29 June 2025 to 3 July 2025
Max Planck Institute for Evolutionary Biology
Europe/Berlin timezone

Evolution of Antibiotic Tolerance

1 Jul 2025, 11:30
1h
Max Planck Institute for Evolutionary Biology

Max Planck Institute for Evolutionary Biology

August-Thienemann-Strasse 2 24306 Plön Germany

Speaker

Jonas Guenzl

Description

It became clear shortly after the discovery of the first antibiotics that bacteria are able to survive and evade antibiotic treatment. Ever since, understanding the emergence of antimicrobial resistance is of great interest and a large number of studies have addressed the mechanisms of bacterial evolution in the presence of antibiotics. However, such studies often focus exclusively on antibiotic resistance, while other effects such as tolerance and persistence evolution remain poorly understood. Here, we present a theoretical framework to describe the decline and recovery of a bacterial population under periodic antibiotic stress.

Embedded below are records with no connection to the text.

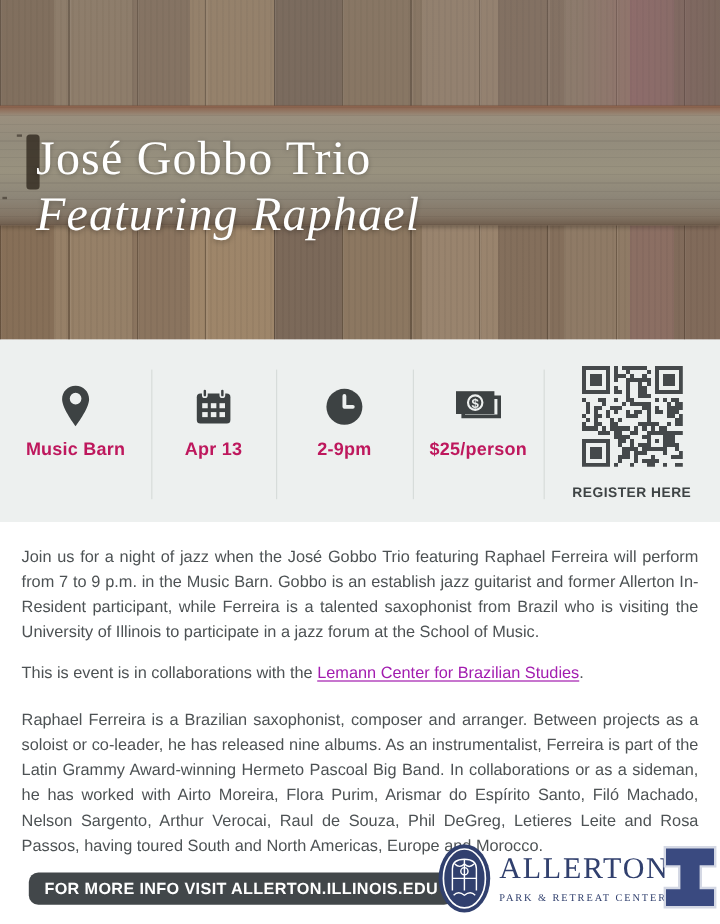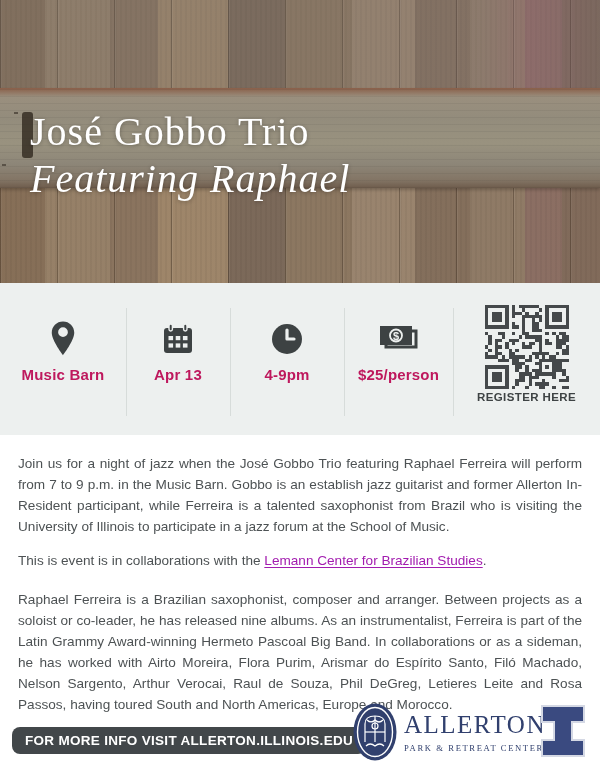--- a/index.html
+++ b/index.html
@@ -117,7 +117,7 @@
         <path d="M18 9v9h7" stroke="#edf0ef" stroke-width="3.2" fill="none" stroke-linecap="round" stroke-linejoin="round"></path>
       </svg>
     </div>
-    <div class="info-label">4-9pm</div>
+    <div class="info-label">2-9pm</div>
   </div>
 
   <div class="info-col" style="left:344px;width:109px">

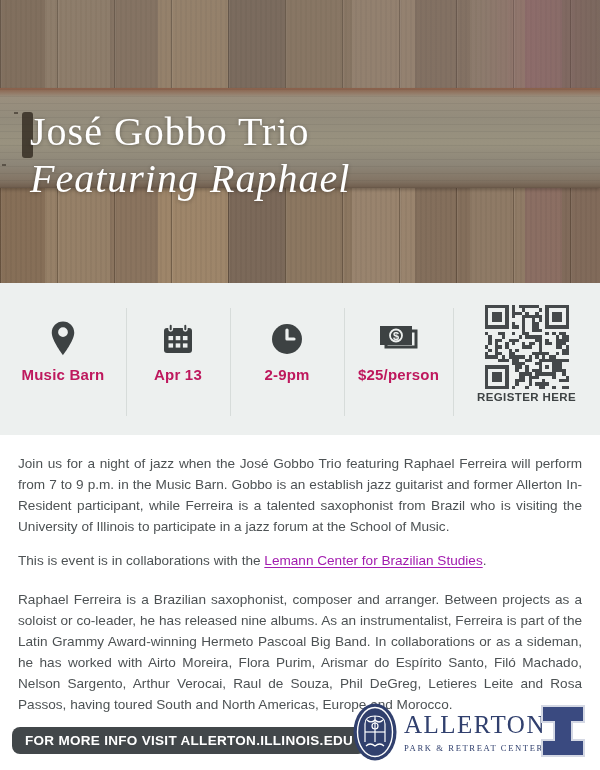--- a/index.html
+++ b/index.html
@@ -42,7 +42,7 @@
   .qr-col{position:absolute;left:453px;top:0;width:147px;height:152px;display:flex;
     flex-direction:column;align-items:center;}
   .qr-box{margin-top:22px;width:84px;height:84px;}
-  .qr-label{margin-top:2px;font-size:11.5px;font-weight:700;color:#3e4344;letter-spacing:0.4px;}
+  .qr-label{margin-top:16px;font-size:11.5px;font-weight:700;color:#3e4344;letter-spacing:0.4px;}
 
   
   .content{position:absolute;left:18px;top:435px;width:564px;color:#4d5254;}

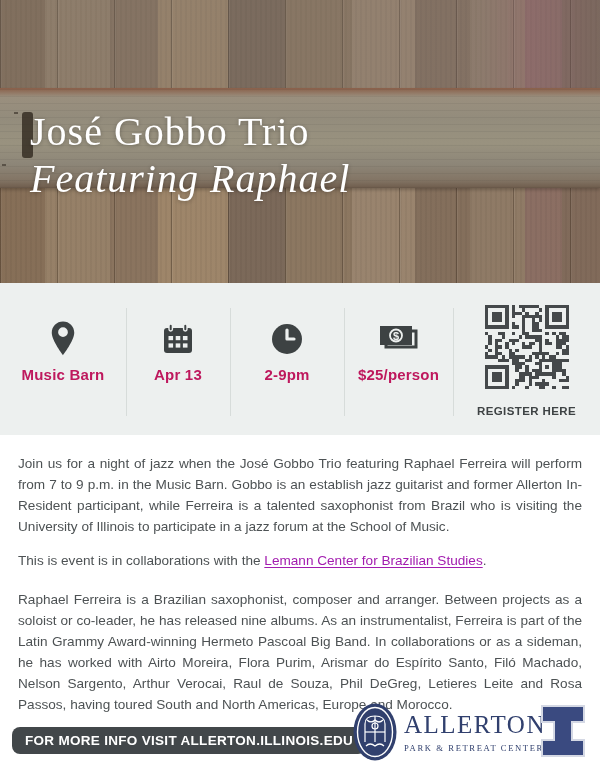--- a/index.html
+++ b/index.html
@@ -51,7 +51,7 @@
   .inline-link{text-decoration:underline;color:#a21caf;text-underline-offset:2px;}
 
   
-  .footer{position:absolute;left:0;top:695px;width:476px;height:75px;}
+  .footer{position:absolute;left:12px;top:695px;width:476px;height:75px;}
   .info-banner{position:absolute;left:12px;top:32px;height:27px;display:flex;align-items:center;
     padding:0 13px;background:#42474a;border-radius:8px;color:#ffffff;font-size:13.5px;
     font-weight:700;letter-spacing:0.3px;white-space:nowrap;}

Based on a well established model of Dose Response Curves, we define an effective fitness measure that quantifies the net growth rate per cycle. We show that tolerant mutants, characterized by a lower death rate, can significantly increase the bacterial fitness and potentially threaten the treatment efficacy, even if no change in resistance is involved. Based on the effective fitness model, we generalize the concept of trade-off induced fitness landscapes to the trade-off between growth and death rates, and study the evolution of tolerance as a random adaptive walk in this two-dimensional phenotype space.